Traditional data clustering statistics method is only applicable to low dimensional data clustering problem, therefore, this study designed a high-dimensional sparse data clustering based on fuzzy data statistical method, the clustering of high-dimensional sparse data statistics results. Based on the fuzzy c-means clustering algorithm, by optimizing the initial clustering center, solve the problem of local optimum, shorten the clustering statistics time; Then weighting mechanism are introduced, the method is suitable for high-dimensional sparse data clustering statistics. Based on this, in order to replace the original Euclidean distance, cosine distance to improve the effect of high-dimensional sparse data clustering statistics.

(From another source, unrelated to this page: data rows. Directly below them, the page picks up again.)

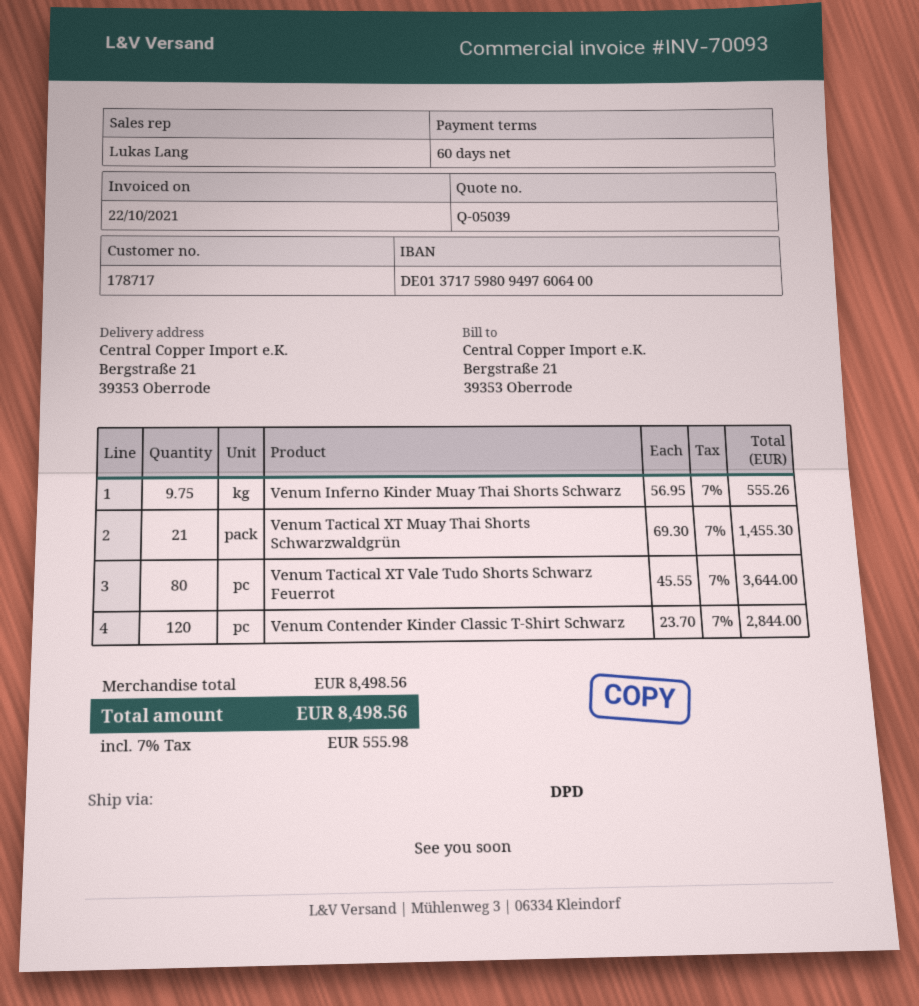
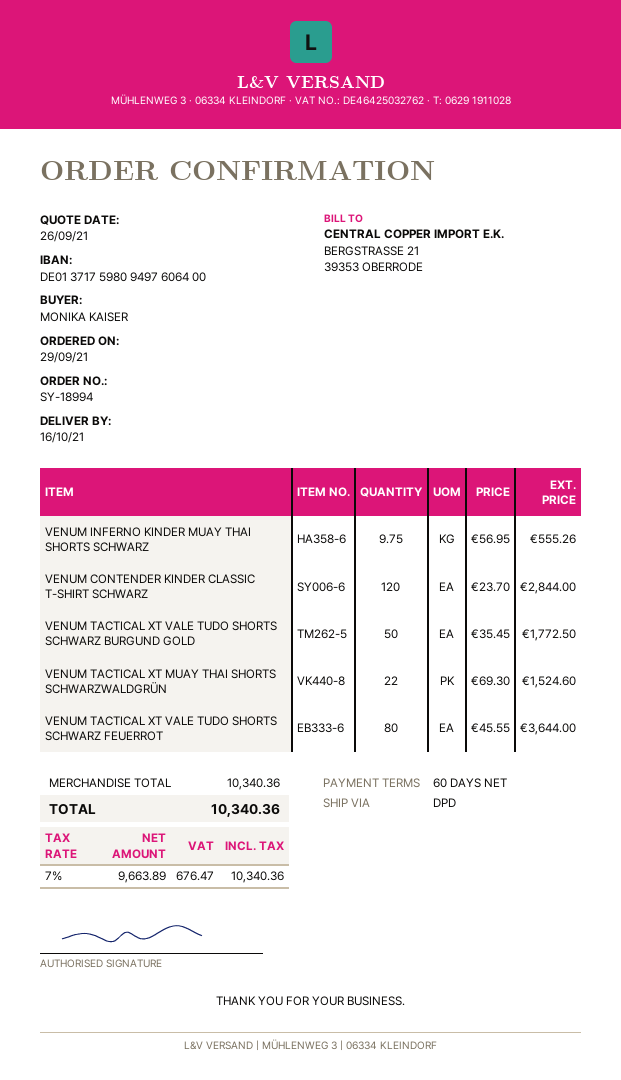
Venum Tactical XT Muay Thai Shorts Schwarzwaldgrün: 21 x 69.30 = 1455.30 -> 22 x 69.30 = 1524.60
VENUM TACTICAL XT VALE TUDO SHORTS SCHWARZ BURGUND GOLD: none -> 50 x 35.45 = 1772.50
subtotal: 8498.56 -> 10340.36
tax: 7% = 555.98 -> 7% = 676.47
total: 8498.56 -> 10340.36

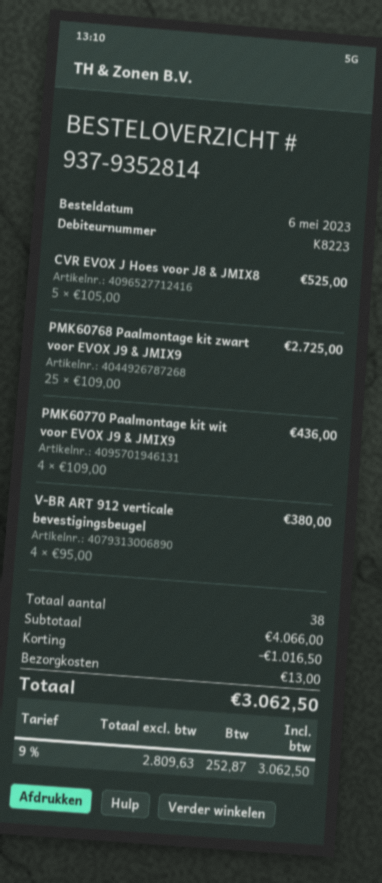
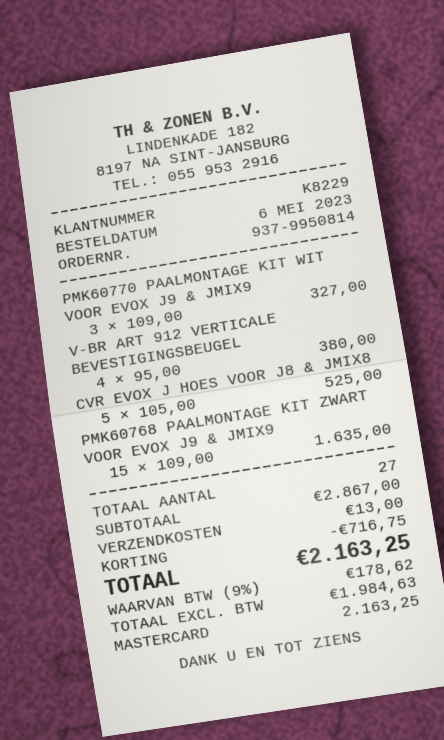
order number: 937-9352814 -> 937-9950814
customer number: K8223 -> K8229
PMK60768 Paalmontage kit zwart voor EVOX J9 & JMIX9: 25 x 109.00 = 2725.00 -> 15 x 109.00 = 1635.00
PMK60770 Paalmontage kit wit voor EVOX J9 & JMIX9: 4 x 109.00 = 436.00 -> 3 x 109.00 = 327.00
total quantity: 38 -> 27
subtotal: 4066.00 -> 2867.00
discount: 1016.50 -> 716.75
net: 2809.63 -> 1984.63
tax: 9% = 252.87 -> 9% = 178.62
total: 3062.50 -> 2163.25

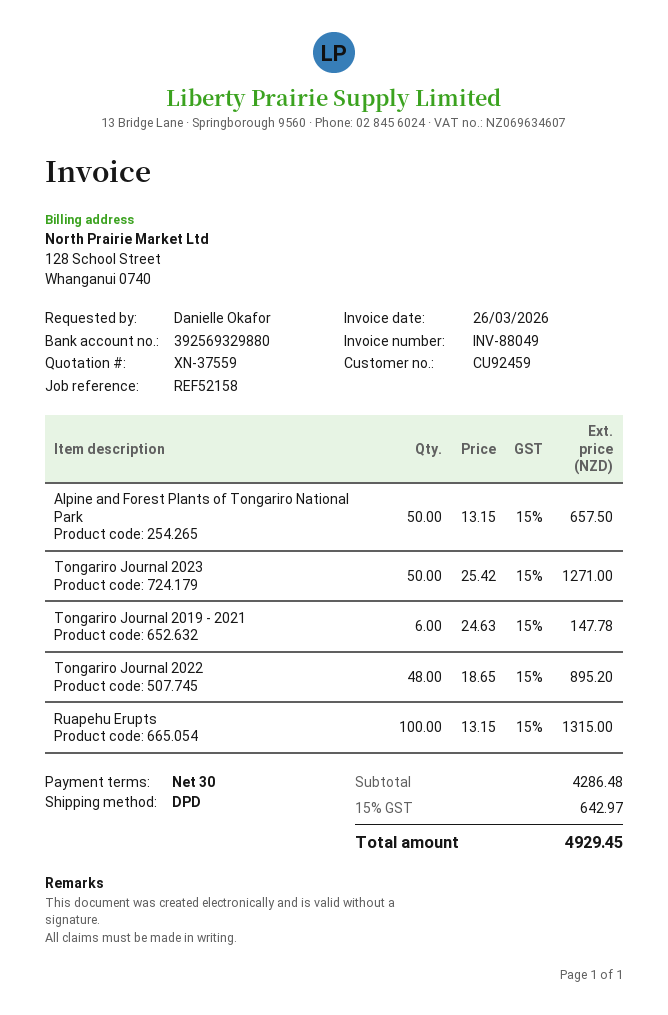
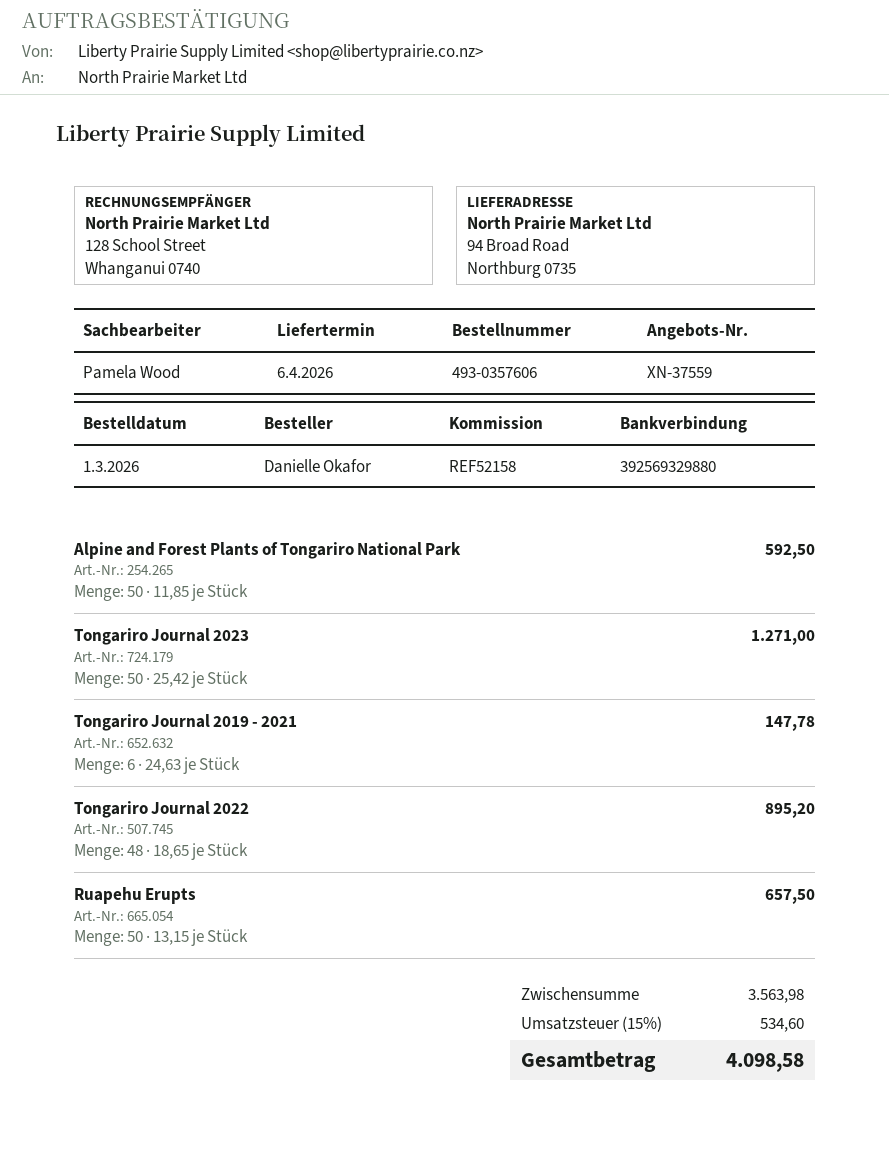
Alpine and Forest Plants of Tongariro National Park: 50 x 13.15 = 657.50 -> 50 x 11.85 = 592.50
Ruapehu Erupts: 100 x 13.15 = 1315.00 -> 50 x 13.15 = 657.50
subtotal: 4286.48 -> 3563.98
tax: 15% = 642.97 -> 15% = 534.60
total: 4929.45 -> 4098.58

Experiments show: the data dimension is not at the same time, this method has a better clustering effect of statistics. When data dimension is low, partitioned clustering statistics result when compared with 10% of the optimal; When high dimension data, block ratio is 40% when the optimal clustering statistics effect. In the sparse degree of different grade, the shooting and cluster statistical efficiency of the method are high.
周燕茹.
基于模糊数学的高维稀疏数据聚类统计方法设计
[J]. 吉林化工学院学报, 2021, 38(9): 107-111.
ZHOU Yanru.
Design of Clustering Statistics Method for High-dimensional Sparse Data based on Fuzzy Mathematics
. Journal of Jilin Institute of Chemical Technology, 2021, 38(9): 107-111.